A special issue of Sensors (ISSN 1424-8220). This special issue belongs to the section "Optical Sensors".

Deadline for manuscript submissions: 25 April 2023 | Viewed by 8792

Special Issue Editors

Dr. Cátia Sofia Jorge Leitão
E-Mail Website
Guest Editor
i3n, Physics Department, University of Aveiro, Campus Universitário de Santiago, 3810-193 Aveiro, Portugal
Interests: optical fiber sensors; biosensors; optical biosensors; physiological monitoring; fiber bragg gratings; optical fibers technology
Special Issues, Collections and Topics in MDPI journals
Dr. Nunzio Cennamo
E-Mail Website
Guest Editor
Department of Engineering, University of Campania Luigi Vanvitelli, Via Roma 29, 81031 Aversa, Italy
Interests: optical sensors; biosensors and chemical sensors; optical fiber sensors and optoelectronic devices
Special Issues, Collections and Topics in MDPI journals
Dr.

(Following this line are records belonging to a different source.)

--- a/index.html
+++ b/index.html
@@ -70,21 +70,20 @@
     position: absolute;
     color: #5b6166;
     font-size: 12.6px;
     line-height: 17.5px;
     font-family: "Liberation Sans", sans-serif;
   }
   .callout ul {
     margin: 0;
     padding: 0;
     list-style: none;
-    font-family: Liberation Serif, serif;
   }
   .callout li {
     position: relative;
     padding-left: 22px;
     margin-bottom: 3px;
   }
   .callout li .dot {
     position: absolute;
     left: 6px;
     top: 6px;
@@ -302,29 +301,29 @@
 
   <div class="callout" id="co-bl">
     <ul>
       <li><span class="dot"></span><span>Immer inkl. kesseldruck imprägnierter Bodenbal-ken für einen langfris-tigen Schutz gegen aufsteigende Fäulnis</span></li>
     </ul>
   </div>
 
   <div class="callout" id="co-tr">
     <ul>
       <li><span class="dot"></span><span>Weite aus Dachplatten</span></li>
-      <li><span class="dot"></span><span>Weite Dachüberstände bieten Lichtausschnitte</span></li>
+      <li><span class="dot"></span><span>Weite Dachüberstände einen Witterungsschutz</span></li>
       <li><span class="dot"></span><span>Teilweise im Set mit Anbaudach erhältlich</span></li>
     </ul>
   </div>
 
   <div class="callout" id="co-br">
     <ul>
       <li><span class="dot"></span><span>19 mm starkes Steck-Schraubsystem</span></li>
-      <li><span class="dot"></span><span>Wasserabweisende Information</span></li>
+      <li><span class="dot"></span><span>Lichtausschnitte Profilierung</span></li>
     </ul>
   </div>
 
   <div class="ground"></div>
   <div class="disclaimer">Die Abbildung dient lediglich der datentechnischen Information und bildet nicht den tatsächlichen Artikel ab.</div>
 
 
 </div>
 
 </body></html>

Daniele Tosi
E-Mail Website
Guest Editor
1. School of Engineering and Digital Sciences, Nazarbayev University, 010000 Nur-Sultan, Kazakhstan
2. National Laboratory Astana, Laboratory of Biosensors and Bioinstruments, 010000 Nur-Sultan, Kazakhstan
Interests: optical fiber sensors; optical biosensors; distributed sensors; bioengineering
Special Issues, Collections and Topics in MDPI journals

Special Issue Information

Dear Colleagues,

In recent years, optical fibers have been replacing the prism substrates for surface plasmonic resonance (SPR), either using continuous metallic coatings or nanoparticles, such as for localized surface plasmon resonance (LSPR). Plasmonic optical fiber sensors (PFOSs) are applied in a broad range of fields, from biomedical diagnosis to environmental safety, and are used to monitor different chemical and physical quantities, such as the concentration of biomolecules and chemicals, and for sensing force, pressure, and temperature.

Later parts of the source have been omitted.